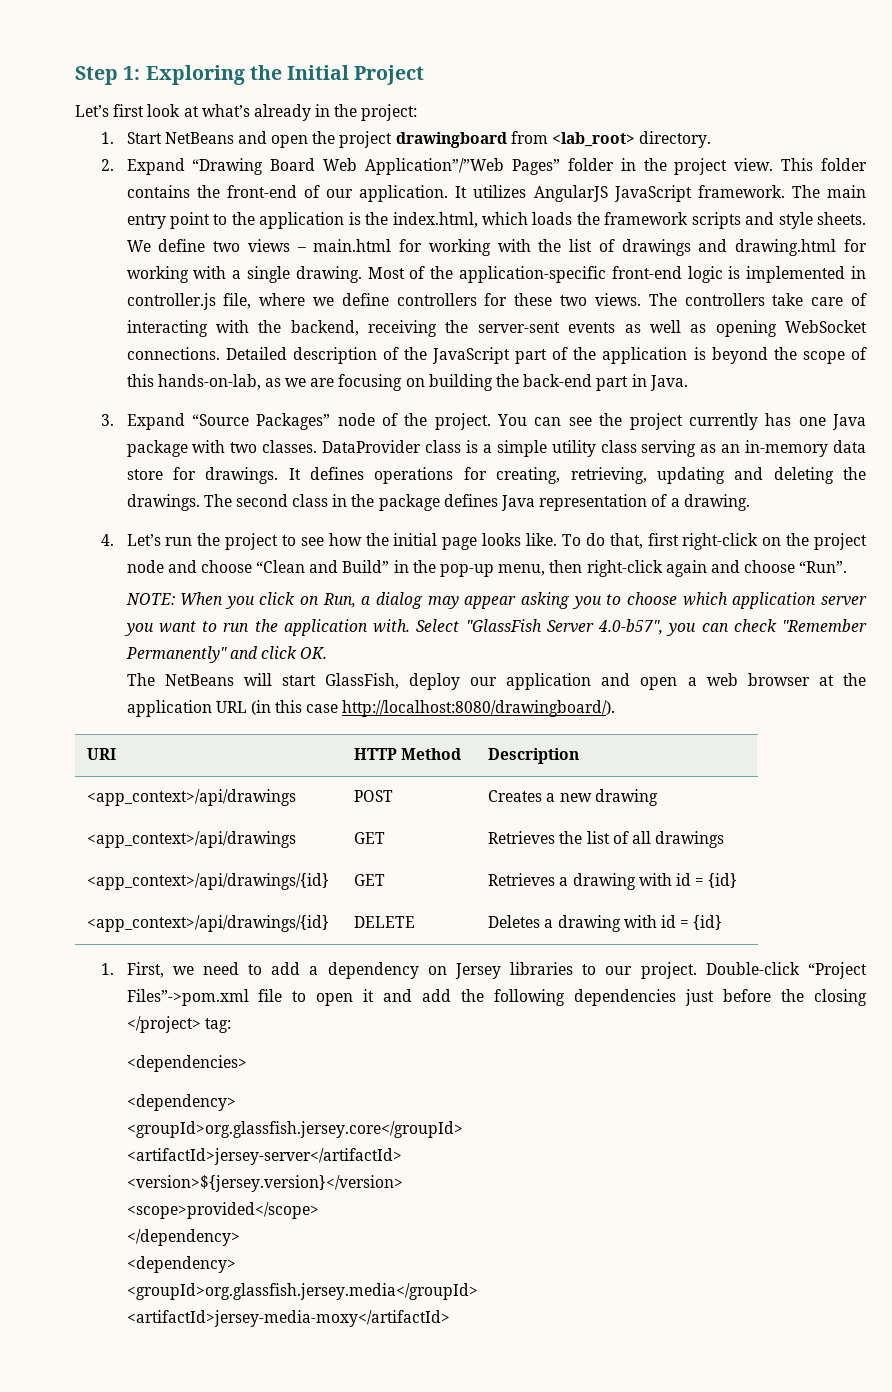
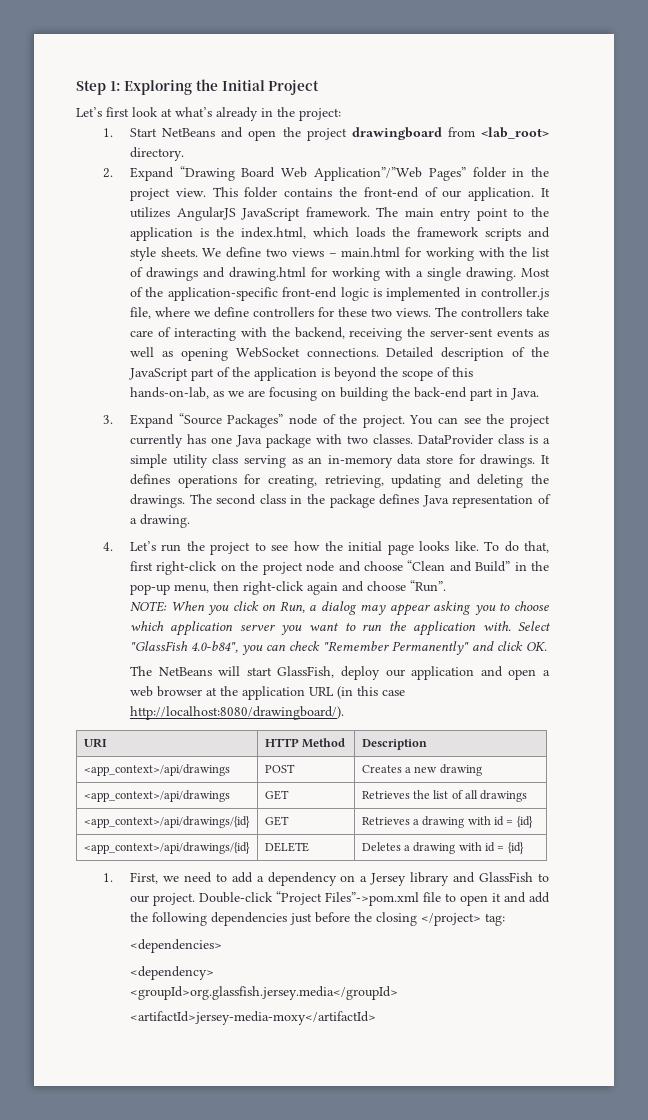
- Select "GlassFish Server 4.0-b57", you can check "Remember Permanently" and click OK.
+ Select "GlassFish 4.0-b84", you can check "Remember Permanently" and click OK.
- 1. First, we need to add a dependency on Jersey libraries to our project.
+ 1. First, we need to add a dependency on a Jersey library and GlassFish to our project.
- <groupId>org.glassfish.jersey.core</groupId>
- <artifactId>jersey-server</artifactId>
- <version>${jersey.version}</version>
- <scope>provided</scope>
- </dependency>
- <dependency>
● ● ● ● ●
### Problem statement
If a line of the data above contains "Select", copy it out.

### Result for this task
- Select "GlassFish Server 4.0-b57", you can check "Remember Permanently" and click OK.
+ Select "GlassFish 4.0-b84", you can check "Remember Permanently" and click OK.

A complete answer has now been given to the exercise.